Appeal from Circuit Court, Monroe County; J. G. Parks, Judge. W. B. Austin was convicted of selling cigarettes, and he appeals. Affirmed.

CALDWELL, J. W. B. Austin prosecutes this appeal in error from the judgment of the circuit court of Monroe county, whereby he was sentenced to pay a fine of $50 and costs of suit, for unlawfully selling cigarettes. He admits the sale, but denies that it was unlawful. Austin, who was a citizen and merchant of Monroe county, Tenn., purchased from the American Tobacco Company, a New Jersey corporation, at its factory in Durham, N. C., a lot of cigarettes in packages of 10 cigarettes each, which it shipped thence, by express, to him at his place of business in this state; and there he sold one of these packages without breaking, to W. G. Brown, an adult citizen of the same county. The statute under which the conviction was had unconditionally prohibits all sales of cigarettes, whether manufactured in this state or elsewhere. It provides "that it shall be a misdemeanor for any person, firm, or corporation to sell, offer to sell, or bring into the state for the purpose of selling, giving away, or otherwise disposing of, any cigarettes, cigarette paper, or substitute for the same; and a violation of any of the provisions of this act shall be a misdemeanor, punishable by a fine of not less than fifty dollars." Acts 1897, c. 30, § 1. Austin concedes that his sale to Brown was clearly within the prohibition of this act; yet he says it was lawful nevertheless. The substance of his contention is that his sale of an imported, commercial article in the original package, and that the statutory prohibition, as applied to such a sale, is obnoxious to the com-. merce clause of the federal Constitution, and therefore null and void. In considering this contention, we raise two vital inquiries-whether or not cigarettes are legitimate articles of commerce, and whether or not the sale shown in this case was of an "original package," in the true commercial sense.

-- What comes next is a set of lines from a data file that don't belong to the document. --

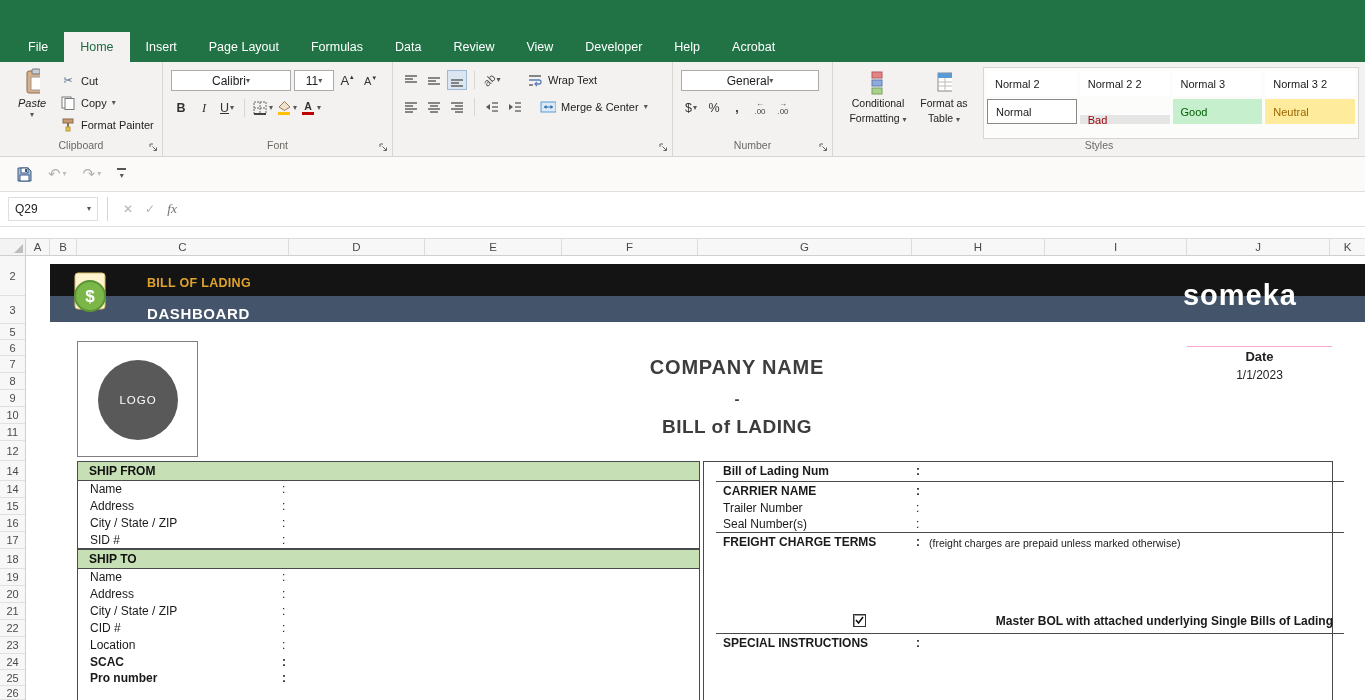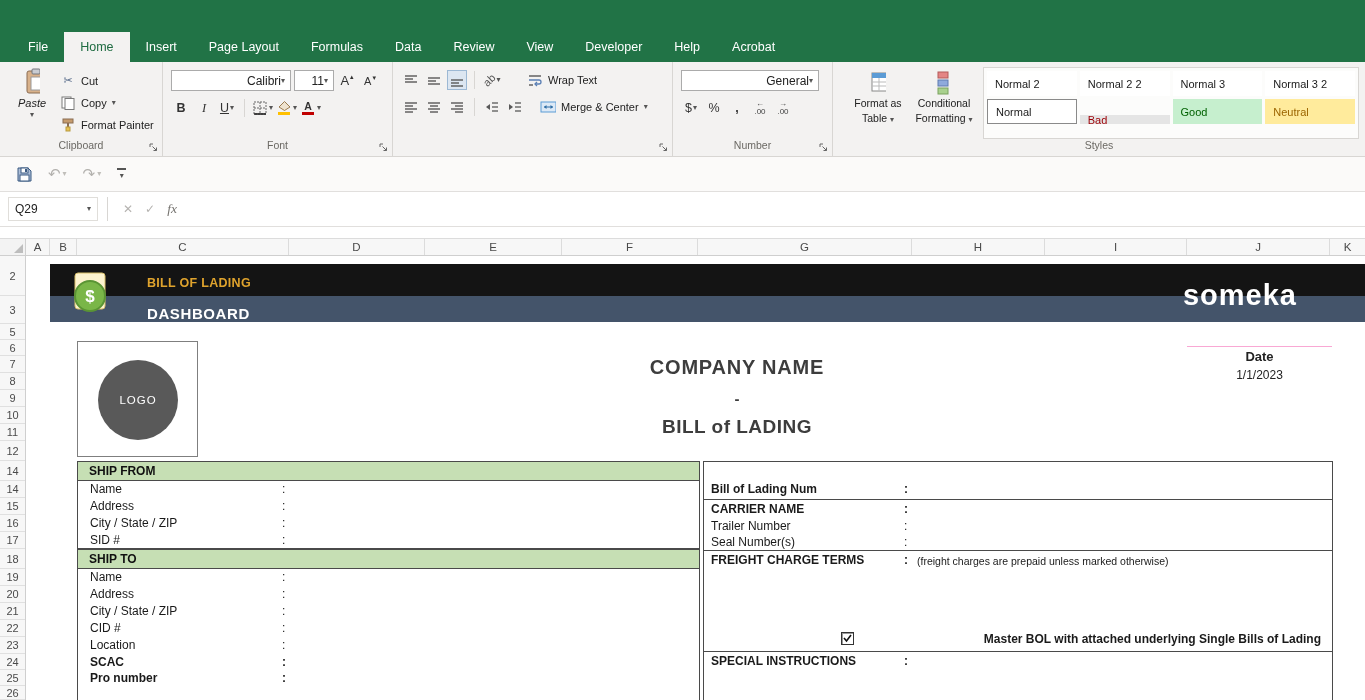--- a/index.html
+++ b/index.html
@@ -32,7 +32,7 @@
   .stack2 { display:flex; flex-direction:column; gap:7px; padding-top:3px; }
   .rrow { display:flex; align-items:center; gap:3px; }
   .combo { height:21px; background:#fff; border:1px solid #ababab; display:flex; align-items:center;
-           justify-content:flex-end; padding:0 5px; font-size:12px; color:#222; }
+           justify-content:center; padding:0 5px; font-size:12px; color:#222; }
   .sq { min-width:20px; height:20px; display:flex; align-items:center; justify-content:center;
         font-size:12.5px; color:#333; gap:1px; }
   .sq.sel { background:#dce6f1; border:1px solid #9cb8d4; }

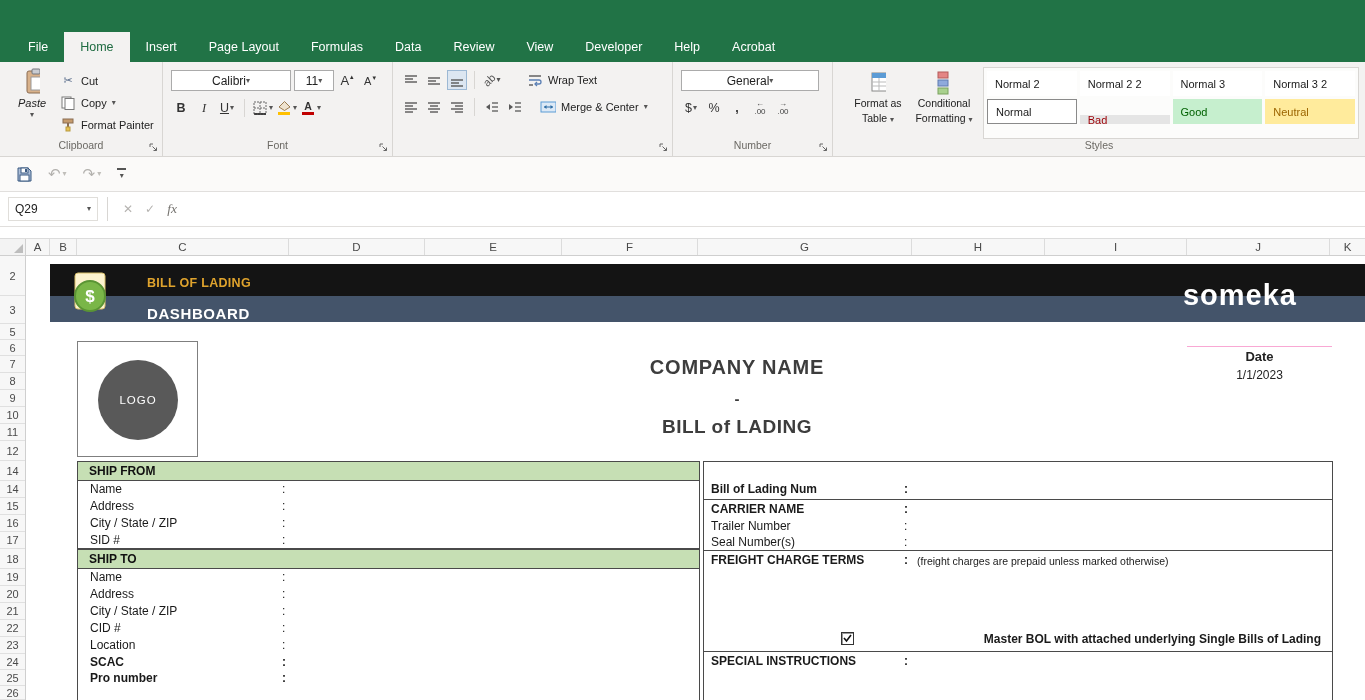--- a/index.html
+++ b/index.html
@@ -448,6 +448,18 @@
         <div class="stylebtn">
           <span class="icn">
             <svg width="26" height="26">
+                <rect x="2" y="3" width="10" height="6" fill="#e48585" stroke="#b45a5a"></rect>
+                <rect x="2" y="11" width="10" height="6" fill="#8faadc" stroke="#5f7ab0"></rect>
+                <rect x="2" y="19" width="10" height="6" fill="#a9d18e" stroke="#7aa25e"></rect>
+                <text x="19" y="16" font-size="13" fill="#c00000" text-anchor="middle">≠</text>
+              </svg>
+          </span>
+          <span>Conditional</span>
+          <span><span>Formatting</span> <span class="chev">▾</span></span>
+        </div>
+        <div class="stylebtn">
+          <span class="icn">
+            <svg width="26" height="26">
                 <rect x="2" y="4" width="22" height="18" fill="#fff" stroke="#888"></rect>
                 <rect x="2" y="4" width="22" height="5" fill="#5b9bd5"></rect>
                 <line x1="9" y1="9" x2="9" y2="22" stroke="#bbb"></line>
@@ -458,18 +470,6 @@
           </span>
           <span>Format as</span>
           <span><span>Table</span> <span class="chev">▾</span></span>
-        </div>
-        <div class="stylebtn">
-          <span class="icn">
-            <svg width="26" height="26">
-                <rect x="2" y="3" width="10" height="6" fill="#e48585" stroke="#b45a5a"></rect>
-                <rect x="2" y="11" width="10" height="6" fill="#8faadc" stroke="#5f7ab0"></rect>
-                <rect x="2" y="19" width="10" height="6" fill="#a9d18e" stroke="#7aa25e"></rect>
-                <text x="19" y="16" font-size="13" fill="#c00000" text-anchor="middle">≠</text>
-              </svg>
-          </span>
-          <span>Conditional</span>
-          <span><span>Formatting</span> <span class="chev">▾</span></span>
         </div>
         <div class="gallery">
           <div class="gcell">Normal 2</div>

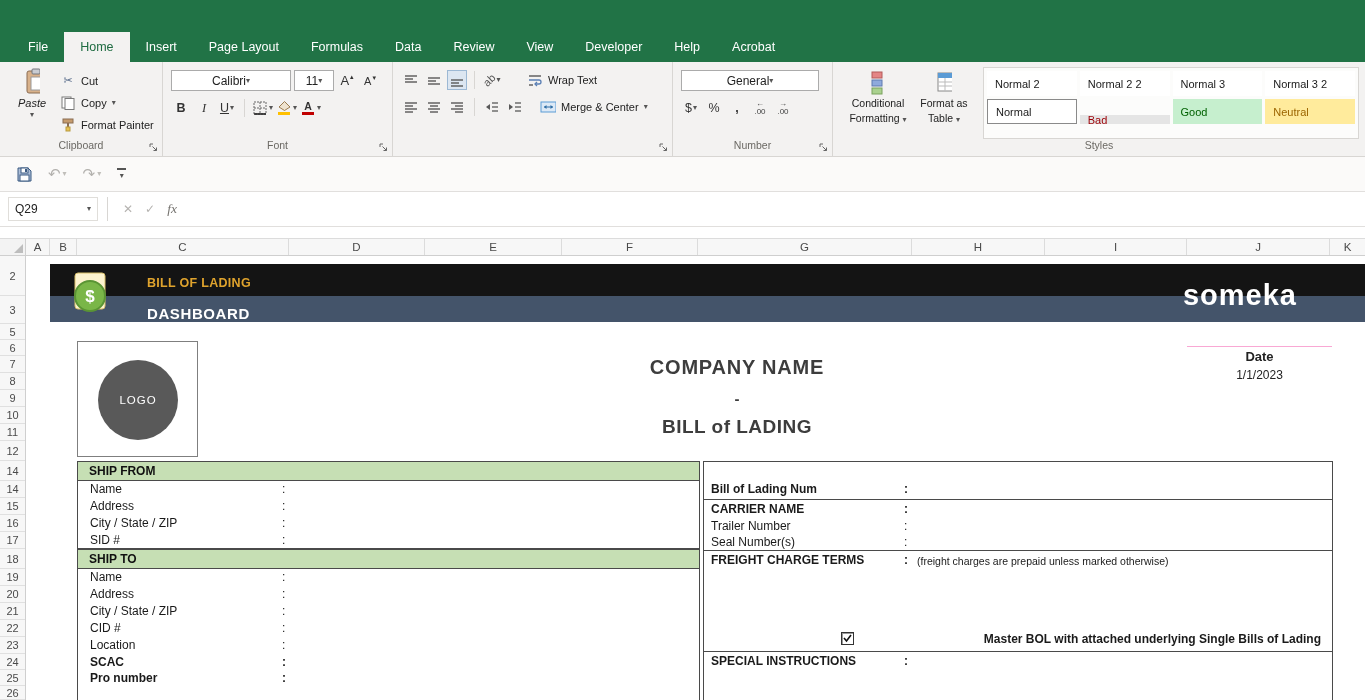--- a/index.html
+++ b/index.html
@@ -119,7 +119,7 @@
   .fcolon { position:absolute; left:204px; top:1px; }
 
   .bolbox { position:absolute; left:677px; top:205px; width:630px; height:260px; border:1px solid #4a4a4a; }
-  .brow { position:absolute; left:0; width:100%;margin-top:18px; }
+  .brow { position:absolute; left:12px; width:100%; }
   .rlabel { position:absolute; left:7px; top:1px; }
   .rcolon { position:absolute; left:200px; top:1px; font-weight:bold; }
   .note { position:absolute; left:213px; top:3px; font-size:10.5px; }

1. Are cigarettes legitimate articles of commerce? We think they are not, because wholly noxious and deleterious to health. Their use is always harmful, never beneficial. They possess no virtue, but are inherently bad, and bad only. They find no true commendation for merit or usefulness in any sphere. On the contrary, they are widely condemned as pernicious altogether. Beyond question, their every tendency is towards the impairemnt of physical health and mental vigor.